Он пригубил пива. Глаза, что всего секунду назад сверкали, вдруг словно погасли и выцвели. Помолчав мгновение, он таким же погасшим и выцветшим голосом произнес:
— Если бы вы знали, что здесь в свое время случилось. Хотя есть люди, которые умеют жить где угодно.
— Я знаю, пан Роберт, — признался я наконец. Пожалуй, было бы неприлично это скрывать. Тем более что, когда мы сюда ехали, он начал меня в чем-то подозревать: откуда, мол, дорогу знаю?
— Откуда? — В его глазах появился ужас. — Ведь не из моих же писем? Я вам никогда об этом не писал. Никогда.
— Я здесь родился.
— Где здесь?
— Здесь.
— Как здесь? Где здесь?! — Меня поразила горячность, с которой он пытался отрицать этот факт. — Разве что вас тогда здесь не было. Никто тут не уцелел. Никто.
— И тем не менее, как видите, я уцелел, если можно так сказать. В каком-то смысле не только я, но и вы, и все здесь, на берегу водохранилища, все мы уцелели. Все, кто сейчас живет.
— Но тогда, здесь — никто. Никто! — набросился он на меня. — Видите те холмы? Мы там жили во время войны. И однажды, как гром среди ясного неба, известие: деревни жгут. Мать схватила меня за руку, я еще ребенком был, и мы побежали на самый высокий холм. Виноградный он назывался. Там уже стояла толпа народу. Мне мало что было видно, только клубы дыма над лесом. Но старшие все видели. Горящие дома, овины, хлева, обезумевших животных, людей, по которым стреляют. В какой-то момент мать взяла меня на руки, но я все равно ничего, кроме этого дыма, не увидел. Мать опустилась на колени и мне велела, потому что все опустились. Велела плакать, потому что все плакали. А мне захотелось смеяться. У матери ресницы были накрашены, и от слез по лицу побежали темные ручейки. Я не мог удержаться от смеха. На меня стали оборачиваться, кто-то сказал: «Там людей убивают, а он смеется». Мать смутилась. Рывком подняла меня с колен, потянула за собой: «Не оглядывайся». И мы спустились вниз.

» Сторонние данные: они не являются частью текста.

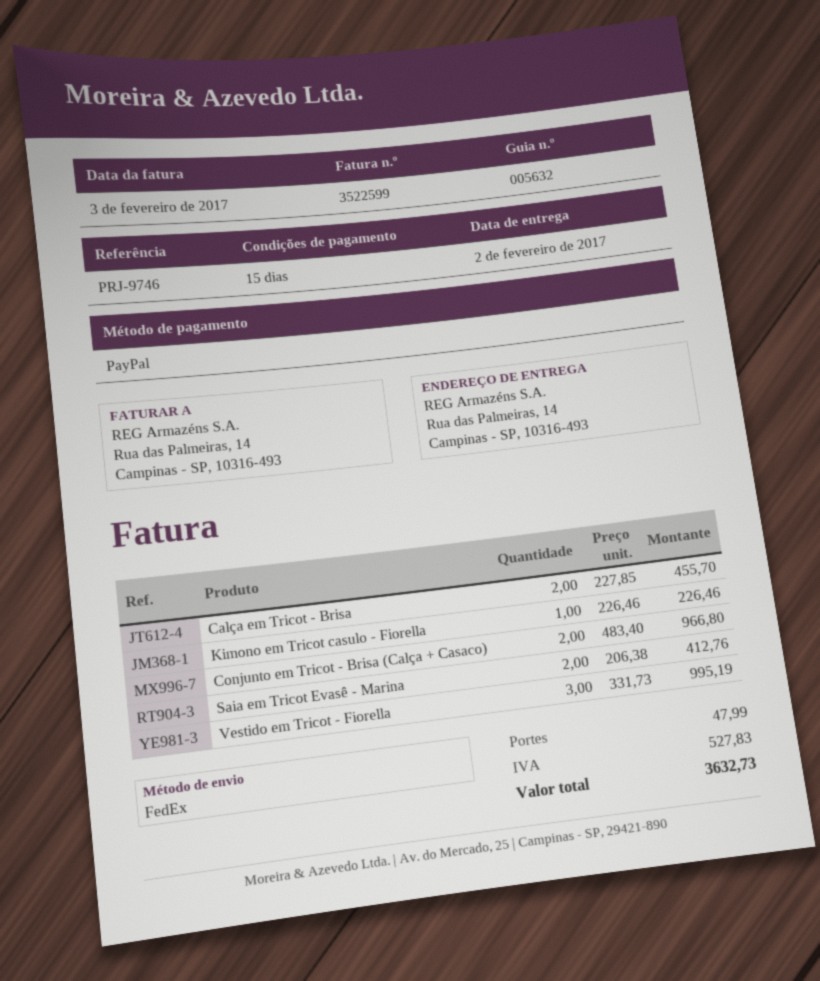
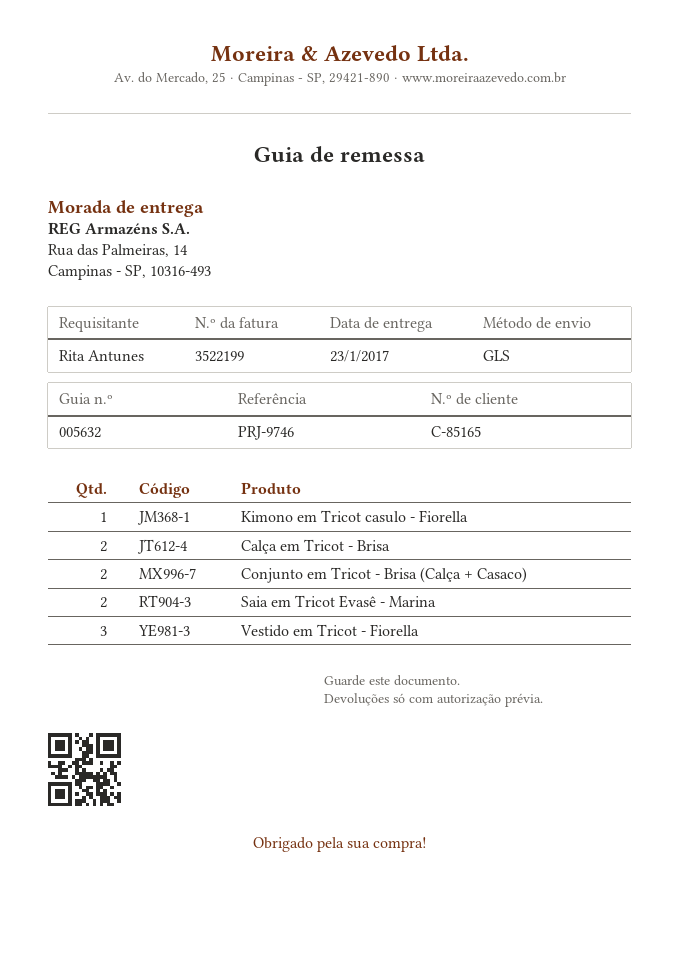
delivery date: 2017-02-02 -> 2017-01-23
invoice number: 3522599 -> 3522199
shipping method: FedEx -> GLS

— А могилы — вон там. — Он махнул рукой в сторону леса. И, помолчав: — Придется продать. Хотя бы и тому, в рассрочку. Пять, десять или сколько там платежей, какая разница.
Честно говоря, когда вы из домика пана Роберта вышли, я даже подумал — не тот ли вы покупатель. Но тогда вы бы уже должны были выплатить последний взнос. Иначе не смогли бы попасть в домик. Откуда вы могли знать, где ключ? Ключ — только после последнего взноса, из рук в руки, не раньше, так он мне тогда, на террасе, сказал.
Жив, жив. Почему бы ему не быть живым? Кто бы тогда присылал мне деньги за охрану?
В какой-то момент я повысил цену, и следующий конверт пришел уже с учетом повышения. Хотя, собственно, с пана Роберта я не собирался брать дороже. Никто в этом домике не живет, никто из знакомых никогда не приезжает, что ж я буду... Крыша только по осени стала немного протекать. Сплошные дожди шли. Как начались в конце лета, так и лили, даже когда деревья уже все голые стояли. Ни проблеска солнца. Днем и ночью лило. Я другой такой осени и не помню. Вода поднялась до самых домиков, тех, что ближе к берегу.